- Russian: Синяя тетрадь
- Directed by: Lev Kulidzhanov
- Written by: Lev Kulidzhanov
- Starring: Pavel Kadochnikov; Nonna Terentyeva; Zinaida Kirienko; Anatoli Barchuk; Marina Burova;
- Cinematography: Igor Shatrov
- Music by: Mikhail Ziv
- Release date: 1963;
- Running time: 95 minutes
- Country: Soviet Union
- Language: Russian

= The Blue Notebook =

1963 Soviet film

The Blue Notebook (Синяя тетрадь) is a 1963 Soviet drama film directed by Lev Kulidzhanov.

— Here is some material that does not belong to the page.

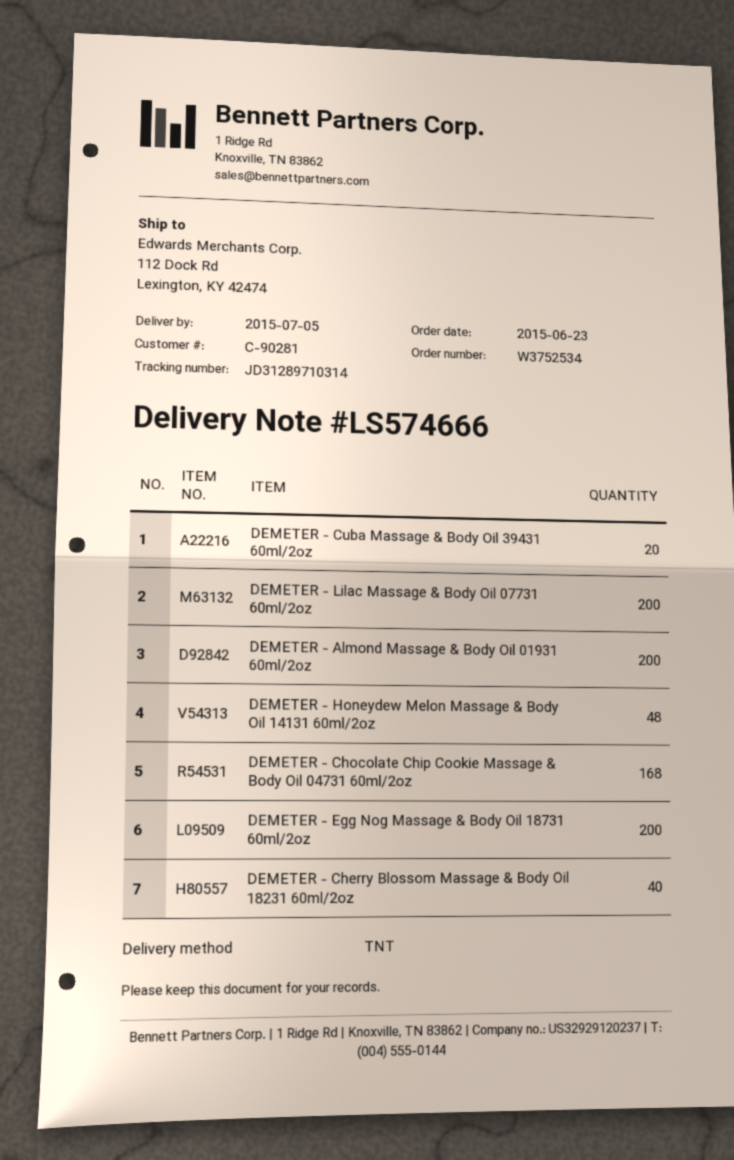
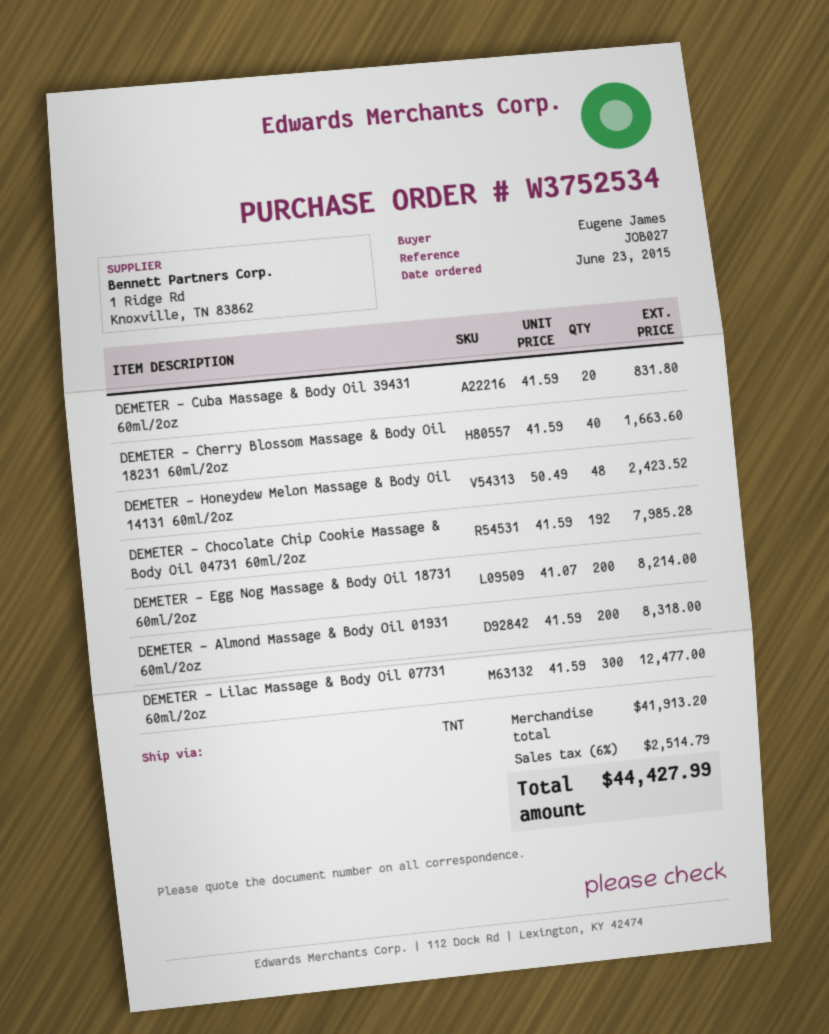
DEMETER - Lilac Massage & Body Oil 07731 60ml/2oz: 200 -> 300
DEMETER - Chocolate Chip Cookie Massage & Body Oil 04731 60ml/2oz: 168 -> 192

The film takes place in the summer of 1917. Vladimir Lenin leaves Petrograd and, together with Grigory Zinoviev, hides in a hut in Razliv. There he begins work on his famous The Blue Notebook, realizing that revolution is necessary for Russia.

== Plot ==
In the summer of 1917, Vladimir Lenin and Grigory Zinoviev go into hiding from the authorities of the Russian Provisional Government in a hut near the Sestroretsky Razliv lake. Disguised as mowers under the protection of the Bolshevik Yemelyanov family, they continue their discussions on the future of the revolution, debating the correctness of their chosen political strategy and the prospects for Russia's development. The film portrays Zinoviev not as a secondary figure, as often depicted, but as a respected Bolshevik leader with his own perspective and truth, admired by Lenin. Their secluded refuge becomes a meeting place for visits from Central Committee members such as Yakov Sverdlov, Felix Dzerzhinsky, and Sergo Ordzhonikidze, adding to the intense political discourse.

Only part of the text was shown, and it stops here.